Chapter 4: Troubleshooting
Common commands for monitoring and troubleshooting the BinderHub deployment.
Kubernetes Dashboard
The Kubernetes dashboard provides a web UI to inspect pods, logs, and cluster resources.
1. Get the dashboard address:
microk8s kubectl get svc -n kube-system kubernetes-dashboard
The dashboard runs as a ClusterIP service. To access it from your browser, use kubectl port-forward:
microk8s kubectl port-forward -n kube-system svc/kubernetes-dashboard 10443:443
Then open https://localhost:10443 in your browser. If the dashboard is exposed via a reverse proxy or Cloudflare Tunnel, use that URL instead.
2. Generate a login token (valid for 2000 hours):
kubectl create token default --duration=2000h
Paste the token into the dashboard login page to authenticate.
Command lines
Watch pod status:
# All namespaces
watch "microk8s.kubectl get pods -A"
# Binder namespace only
watch "microk8s.kubectl get pods -n binder"
Pod logs and details:
kubectl logs -n binder <pod-name> -f
kubectl describe pod -n binder <pod-name>
Common Operations
Manage resource quota — by default there are no resource limits on the binder namespace. resource-quota.yaml can be applied to cap the total number of concurrent pods, CPU, or memory across all user sessions.

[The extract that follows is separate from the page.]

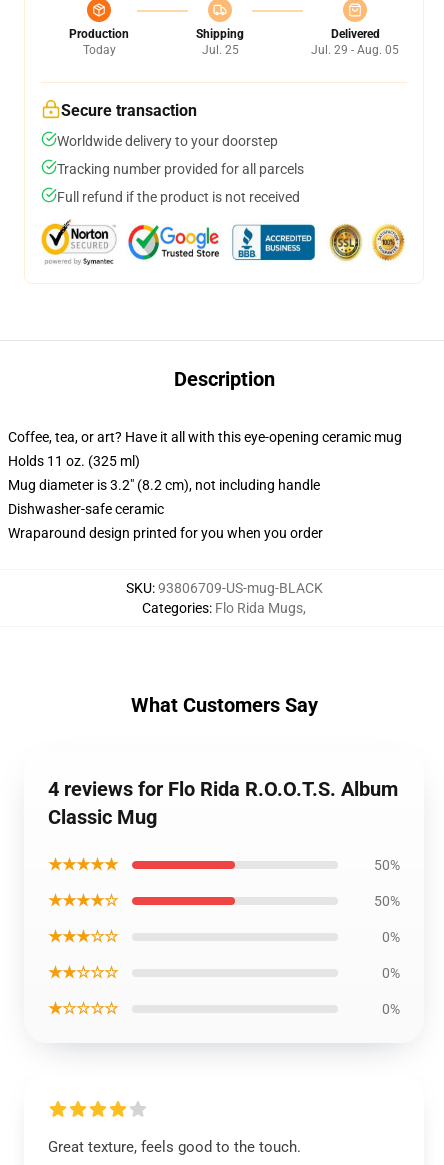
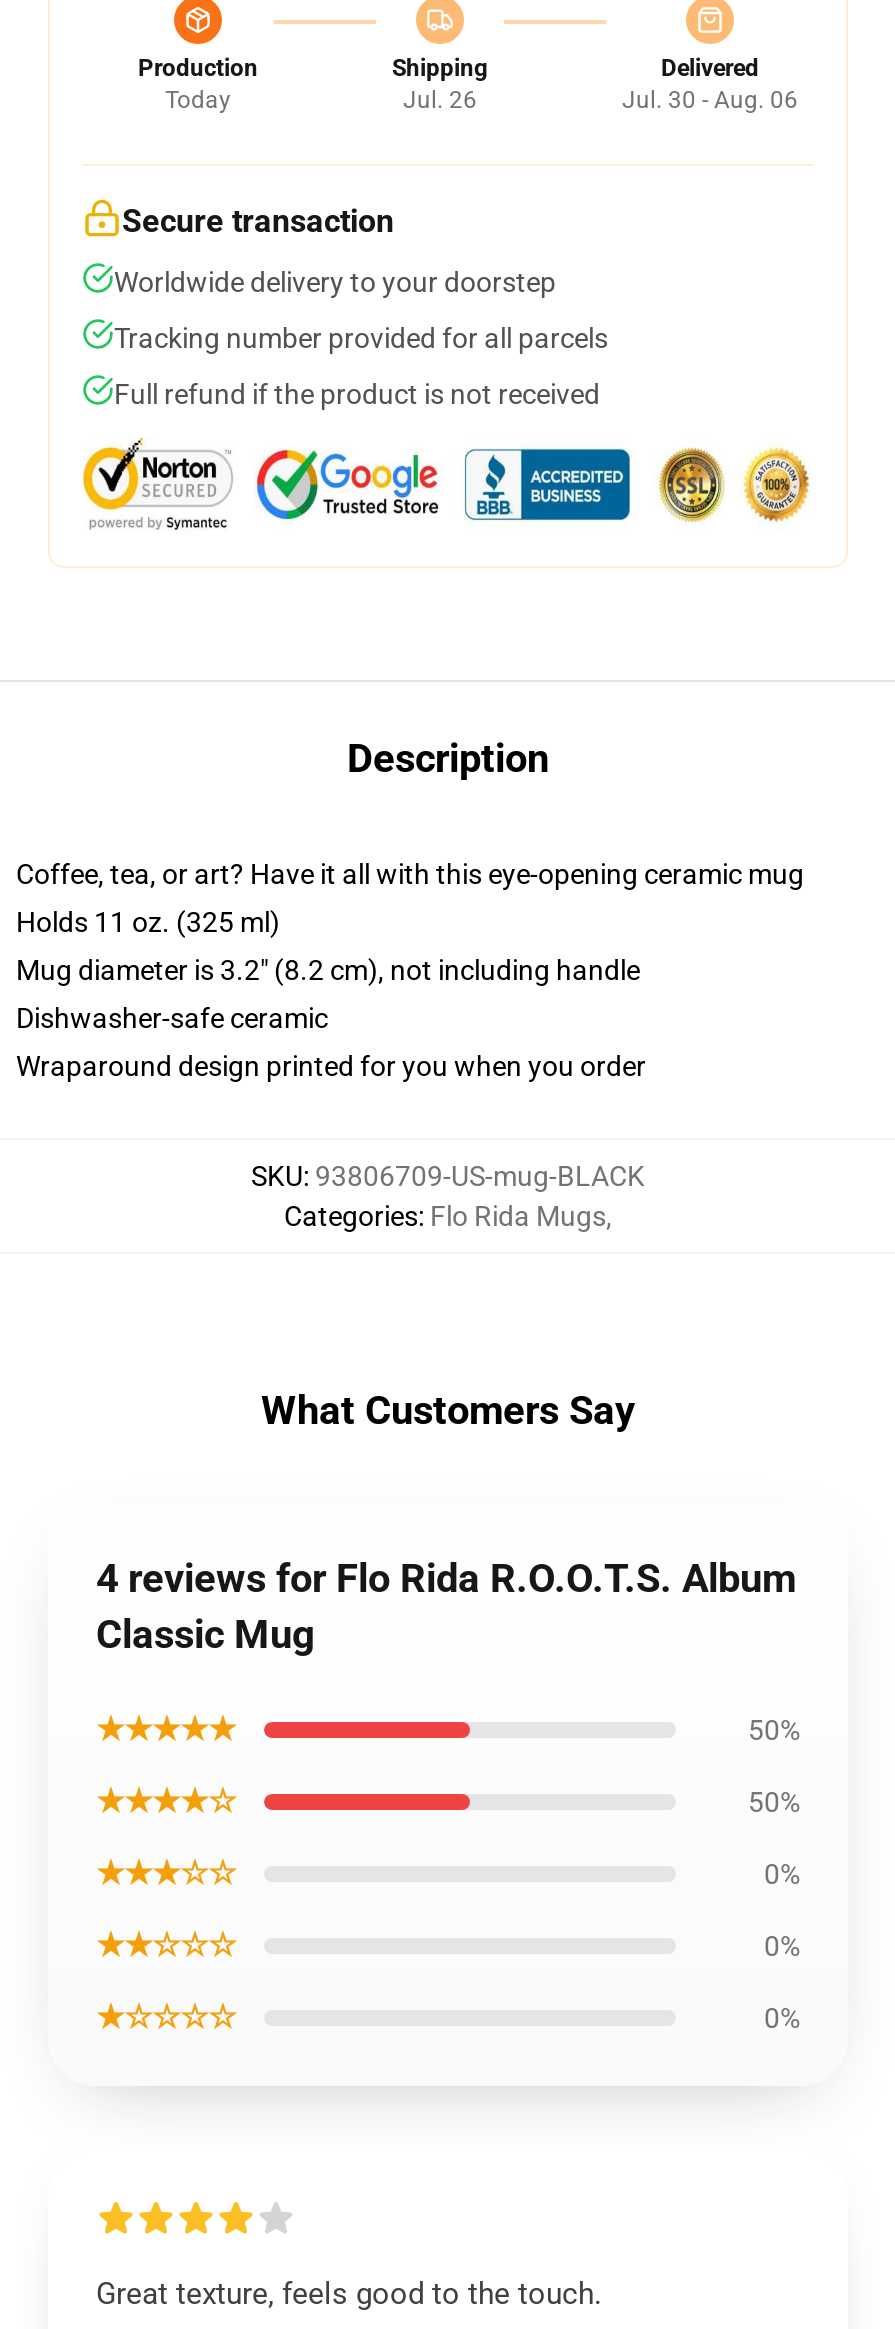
- Jul. 25
+ Jul. 26

- Jul. 29 - Aug. 05
+ Jul. 30 - Aug. 06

If the current load exceeds the configured limit, new user pods will not be scheduled until resources are freed.
Edit resource-quota.yaml to set the limits you need, then apply:
kubectl apply -f ./resource-quota.yaml -n binder
To check current usage against the quota:
kubectl get resourcequota -n binder
To remove the quota entirely:
kubectl delete resourcequota binderhub -n binder
Delete all user pods (prefix jupyter-):
kubectl get pods -n binder --no-headers=true | awk '/jupyter-/{print $1}' | xargs kubectl delete pod -n binder
Manage container images (MicroK8s uses its own containerd, separate from Docker):
# List all images
microk8s ctr images ls
# List images matching a pattern
microk8s.ctr images ls | grep intel4coro
# Delete images matching a pattern
microk8s.ctr images rm $(microk8s.ctr images list | grep <pattern> | awk '{print $1}')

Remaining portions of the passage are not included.